施しのセイレーン

 鳴海なるみれいの泳ぎを見れば、「彼女はセイレーンの寵愛を受けている」という噂を妄言と切り捨てることはできなくなるだろう。50メートル自由形の公式記録は24秒31。これは昨夏の記録。非公式であれば23秒47と、昨年より1秒近くも速く、そして日本新記録を塗り替えている。

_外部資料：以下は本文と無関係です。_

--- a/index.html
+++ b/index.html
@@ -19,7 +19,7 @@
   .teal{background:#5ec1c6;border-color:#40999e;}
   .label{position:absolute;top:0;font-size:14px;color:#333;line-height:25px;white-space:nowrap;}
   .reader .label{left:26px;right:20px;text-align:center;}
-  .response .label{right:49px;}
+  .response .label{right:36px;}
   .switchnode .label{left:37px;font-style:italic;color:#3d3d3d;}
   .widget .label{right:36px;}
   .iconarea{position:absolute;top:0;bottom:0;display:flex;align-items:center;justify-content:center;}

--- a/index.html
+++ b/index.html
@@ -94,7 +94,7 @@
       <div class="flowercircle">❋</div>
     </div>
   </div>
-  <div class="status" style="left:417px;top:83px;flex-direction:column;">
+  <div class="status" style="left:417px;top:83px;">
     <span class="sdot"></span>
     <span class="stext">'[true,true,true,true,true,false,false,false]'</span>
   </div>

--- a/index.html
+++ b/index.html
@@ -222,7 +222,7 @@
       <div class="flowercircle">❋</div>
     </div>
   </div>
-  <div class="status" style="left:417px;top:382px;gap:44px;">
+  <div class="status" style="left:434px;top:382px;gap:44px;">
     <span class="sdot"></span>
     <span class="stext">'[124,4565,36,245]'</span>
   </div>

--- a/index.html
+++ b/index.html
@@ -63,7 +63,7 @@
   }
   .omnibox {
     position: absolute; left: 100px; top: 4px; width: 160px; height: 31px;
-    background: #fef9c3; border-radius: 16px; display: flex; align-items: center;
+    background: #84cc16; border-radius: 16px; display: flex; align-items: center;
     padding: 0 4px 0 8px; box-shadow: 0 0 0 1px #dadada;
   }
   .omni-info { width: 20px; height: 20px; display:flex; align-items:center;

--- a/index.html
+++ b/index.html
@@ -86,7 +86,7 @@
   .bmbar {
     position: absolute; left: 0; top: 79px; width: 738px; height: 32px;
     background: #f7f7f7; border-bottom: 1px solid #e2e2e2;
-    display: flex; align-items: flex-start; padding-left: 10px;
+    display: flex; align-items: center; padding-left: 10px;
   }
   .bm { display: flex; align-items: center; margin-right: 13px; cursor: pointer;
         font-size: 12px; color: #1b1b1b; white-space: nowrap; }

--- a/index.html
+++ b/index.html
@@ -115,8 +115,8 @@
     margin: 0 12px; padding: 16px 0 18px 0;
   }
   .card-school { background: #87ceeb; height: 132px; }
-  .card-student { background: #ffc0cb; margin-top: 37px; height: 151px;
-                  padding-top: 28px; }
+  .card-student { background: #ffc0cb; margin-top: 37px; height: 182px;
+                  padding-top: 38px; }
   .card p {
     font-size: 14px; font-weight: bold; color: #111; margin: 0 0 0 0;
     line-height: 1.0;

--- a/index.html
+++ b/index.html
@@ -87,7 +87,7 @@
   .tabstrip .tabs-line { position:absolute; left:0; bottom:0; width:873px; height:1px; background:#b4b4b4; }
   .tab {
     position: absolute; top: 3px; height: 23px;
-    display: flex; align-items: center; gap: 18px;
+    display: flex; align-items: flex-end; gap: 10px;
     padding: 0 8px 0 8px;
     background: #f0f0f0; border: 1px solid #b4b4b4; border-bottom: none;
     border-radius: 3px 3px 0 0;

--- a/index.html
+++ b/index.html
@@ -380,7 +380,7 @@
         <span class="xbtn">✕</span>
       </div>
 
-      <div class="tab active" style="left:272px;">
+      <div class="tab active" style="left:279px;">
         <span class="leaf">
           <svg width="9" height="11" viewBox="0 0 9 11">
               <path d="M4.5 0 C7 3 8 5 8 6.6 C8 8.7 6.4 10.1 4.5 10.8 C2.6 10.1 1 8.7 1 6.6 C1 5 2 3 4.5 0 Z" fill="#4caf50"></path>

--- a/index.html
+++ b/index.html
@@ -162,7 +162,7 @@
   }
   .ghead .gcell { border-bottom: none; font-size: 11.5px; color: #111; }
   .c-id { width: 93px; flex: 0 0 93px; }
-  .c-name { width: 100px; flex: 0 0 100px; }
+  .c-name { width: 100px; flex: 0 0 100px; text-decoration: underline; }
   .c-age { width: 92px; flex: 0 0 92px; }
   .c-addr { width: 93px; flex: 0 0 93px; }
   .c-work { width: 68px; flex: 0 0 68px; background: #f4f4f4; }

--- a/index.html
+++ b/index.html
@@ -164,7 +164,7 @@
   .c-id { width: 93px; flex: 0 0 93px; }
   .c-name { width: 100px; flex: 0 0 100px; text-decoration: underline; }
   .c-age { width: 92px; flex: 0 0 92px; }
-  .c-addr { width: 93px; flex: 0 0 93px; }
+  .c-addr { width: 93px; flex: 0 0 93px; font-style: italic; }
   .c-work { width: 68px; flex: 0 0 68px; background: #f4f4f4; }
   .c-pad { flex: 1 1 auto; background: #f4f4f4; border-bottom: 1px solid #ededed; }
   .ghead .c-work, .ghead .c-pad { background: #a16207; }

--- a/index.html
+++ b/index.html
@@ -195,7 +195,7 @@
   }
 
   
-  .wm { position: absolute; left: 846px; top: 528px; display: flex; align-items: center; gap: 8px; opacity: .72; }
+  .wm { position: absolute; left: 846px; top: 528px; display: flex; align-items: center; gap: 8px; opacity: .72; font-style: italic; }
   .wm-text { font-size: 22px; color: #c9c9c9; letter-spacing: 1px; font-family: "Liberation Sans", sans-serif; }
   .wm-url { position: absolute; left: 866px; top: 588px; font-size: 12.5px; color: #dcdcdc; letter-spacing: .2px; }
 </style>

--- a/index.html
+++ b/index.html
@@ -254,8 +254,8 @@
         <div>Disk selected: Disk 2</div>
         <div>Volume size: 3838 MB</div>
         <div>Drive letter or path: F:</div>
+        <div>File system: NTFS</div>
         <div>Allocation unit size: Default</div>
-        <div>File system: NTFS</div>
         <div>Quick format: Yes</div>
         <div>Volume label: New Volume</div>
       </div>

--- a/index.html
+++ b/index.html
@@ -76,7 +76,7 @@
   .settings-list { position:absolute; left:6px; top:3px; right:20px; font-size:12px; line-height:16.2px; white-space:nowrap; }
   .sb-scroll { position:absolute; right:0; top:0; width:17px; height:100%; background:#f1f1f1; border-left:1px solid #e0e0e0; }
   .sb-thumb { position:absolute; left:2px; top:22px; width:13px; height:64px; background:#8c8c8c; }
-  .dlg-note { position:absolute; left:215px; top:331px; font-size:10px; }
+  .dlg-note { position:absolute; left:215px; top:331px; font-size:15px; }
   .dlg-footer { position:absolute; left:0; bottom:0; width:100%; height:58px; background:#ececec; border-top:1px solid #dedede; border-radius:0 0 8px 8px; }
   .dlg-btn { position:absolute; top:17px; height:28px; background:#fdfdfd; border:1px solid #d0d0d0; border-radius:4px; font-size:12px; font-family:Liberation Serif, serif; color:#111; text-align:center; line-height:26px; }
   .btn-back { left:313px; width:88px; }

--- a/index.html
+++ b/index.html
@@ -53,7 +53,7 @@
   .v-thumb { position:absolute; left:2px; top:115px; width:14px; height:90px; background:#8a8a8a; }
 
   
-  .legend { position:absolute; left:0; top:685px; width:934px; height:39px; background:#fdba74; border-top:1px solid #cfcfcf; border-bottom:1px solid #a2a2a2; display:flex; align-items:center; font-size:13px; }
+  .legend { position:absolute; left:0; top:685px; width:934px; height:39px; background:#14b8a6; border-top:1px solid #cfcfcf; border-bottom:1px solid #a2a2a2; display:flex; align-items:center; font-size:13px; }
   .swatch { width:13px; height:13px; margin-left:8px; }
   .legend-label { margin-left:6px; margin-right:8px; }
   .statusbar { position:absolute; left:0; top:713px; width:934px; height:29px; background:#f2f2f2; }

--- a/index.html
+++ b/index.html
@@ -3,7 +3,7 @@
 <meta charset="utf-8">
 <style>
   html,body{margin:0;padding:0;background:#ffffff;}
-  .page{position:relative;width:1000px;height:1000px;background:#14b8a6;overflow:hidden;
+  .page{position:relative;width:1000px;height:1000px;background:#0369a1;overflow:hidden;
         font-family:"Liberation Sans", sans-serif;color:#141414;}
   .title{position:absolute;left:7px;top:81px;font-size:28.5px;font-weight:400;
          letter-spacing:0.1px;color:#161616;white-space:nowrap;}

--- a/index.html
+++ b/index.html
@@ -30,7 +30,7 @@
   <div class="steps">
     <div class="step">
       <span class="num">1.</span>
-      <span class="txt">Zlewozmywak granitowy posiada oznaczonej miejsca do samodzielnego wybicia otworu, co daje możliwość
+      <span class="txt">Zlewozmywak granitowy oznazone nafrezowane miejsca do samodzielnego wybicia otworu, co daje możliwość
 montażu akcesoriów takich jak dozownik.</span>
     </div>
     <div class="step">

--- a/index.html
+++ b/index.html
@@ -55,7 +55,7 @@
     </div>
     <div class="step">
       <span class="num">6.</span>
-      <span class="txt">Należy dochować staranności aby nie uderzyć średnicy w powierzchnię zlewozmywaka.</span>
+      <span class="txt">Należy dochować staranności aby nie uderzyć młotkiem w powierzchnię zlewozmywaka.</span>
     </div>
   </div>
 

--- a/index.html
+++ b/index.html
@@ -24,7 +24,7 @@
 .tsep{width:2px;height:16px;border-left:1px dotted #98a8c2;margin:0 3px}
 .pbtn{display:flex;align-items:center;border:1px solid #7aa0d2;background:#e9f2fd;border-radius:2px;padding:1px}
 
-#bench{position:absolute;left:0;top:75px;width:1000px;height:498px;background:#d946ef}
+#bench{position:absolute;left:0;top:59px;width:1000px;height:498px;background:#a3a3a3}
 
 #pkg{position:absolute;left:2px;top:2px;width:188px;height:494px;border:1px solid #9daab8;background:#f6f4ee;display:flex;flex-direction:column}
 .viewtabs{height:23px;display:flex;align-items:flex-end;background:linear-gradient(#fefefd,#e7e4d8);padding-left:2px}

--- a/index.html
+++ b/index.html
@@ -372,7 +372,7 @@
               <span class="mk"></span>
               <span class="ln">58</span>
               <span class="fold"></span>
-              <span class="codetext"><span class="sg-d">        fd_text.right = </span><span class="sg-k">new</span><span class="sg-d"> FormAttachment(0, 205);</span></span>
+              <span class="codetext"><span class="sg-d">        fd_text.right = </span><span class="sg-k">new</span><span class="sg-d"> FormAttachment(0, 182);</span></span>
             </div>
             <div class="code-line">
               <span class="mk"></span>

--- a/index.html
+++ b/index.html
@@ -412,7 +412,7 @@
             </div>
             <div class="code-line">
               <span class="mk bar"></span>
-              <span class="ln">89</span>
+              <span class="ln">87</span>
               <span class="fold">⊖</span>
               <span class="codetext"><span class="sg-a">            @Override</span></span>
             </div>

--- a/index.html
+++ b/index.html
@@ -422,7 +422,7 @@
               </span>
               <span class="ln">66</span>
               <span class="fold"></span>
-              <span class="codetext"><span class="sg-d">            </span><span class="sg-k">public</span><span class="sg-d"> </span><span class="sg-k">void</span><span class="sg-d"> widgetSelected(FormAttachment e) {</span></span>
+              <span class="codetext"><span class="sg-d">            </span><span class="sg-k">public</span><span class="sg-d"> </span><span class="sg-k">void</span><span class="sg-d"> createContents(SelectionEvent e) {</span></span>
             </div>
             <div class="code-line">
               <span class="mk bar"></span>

 玲は泳ぐことと水の中にいることが好きで、私と会った頃はよく笑い、冗談を飛ばす女の子だった。髪も今みたいに短くはなかったし、私を含めた友達とレジャー施設のプールで日がな一日遊ぶことも多かった。しかし高1の春、県大会で優勝した玲は、その頃から周囲に重い期待を寄せられるようになった。比例するように口数は少なくなり――今や、「クールなアスリート少女」で通るようになってしまった。


「何見てるの、ハンナ」

 プールサイドでタブレット端末を弄っていた私の隣に、全身をくまなく濡らした玲がやって来た。ハンナ・マイクロフト……私の名前。7歳の頃に親の都合で日本へ。以来10年、すっかり英語のイントネーションが怪しくなってしまった。

「雑誌の記事。ほら、この間の大会の」

「あぁ……」

 両手をタオルで拭いた玲に、タブレットを預ける。

「かわいく撮れてる」

 私と二人のときなら、玲はこんなふうに冗談を言ってくれるし、白い歯を見せて笑ってくれる。

「玲はいつもかわいいでしょ」

「あはは」

 本気なのに。玲はタブレットを私に返すと、自前の魔法瓶に入れたスポーツドリンクを浴びるように飲んだ。よく日焼けした肌に珠が浮かび、嚥下のたびに形のきれいな喉が鳴って、揺れる。飲み口から口を離した瞬間の、わずかに開いた唇。競泳水着はたっぷりと汗と水とを吸い込んでそのすべてが、今この時間……二人きりでプールにいるこの瞬間、私だけが見ることを許される、天使の光臨。

 本当は、雑誌にだって撮られてほしくないのに!


「……さて、じゃあもう少しだけ」

「あっ、待って玲! 」

 制服の下に、自前で買った水着を着ていた。もちろん学校指定ではないため、先生に見つかったら大目玉だ。

「だいたーん! 」

 制服を脱ぎ捨てた私に、玲は冷やかすような声をかける。私は胸元を押さえて、おおげさにやだぁ、と恥じらってみせる。

「ねぇ、玲」

 泳ごう。きっと来年はこんな風に遊ぶ余裕もないだろうし。玲はもちろん、と笑って、ノータイムで水しぶきを浴びせてきた。やったな! 私も応戦!

「ハンナ! その水着、似合ってるよ! 」

「ありがとー!! 」

 きゃあきゃあと笑い合い、私たちは水に踊った。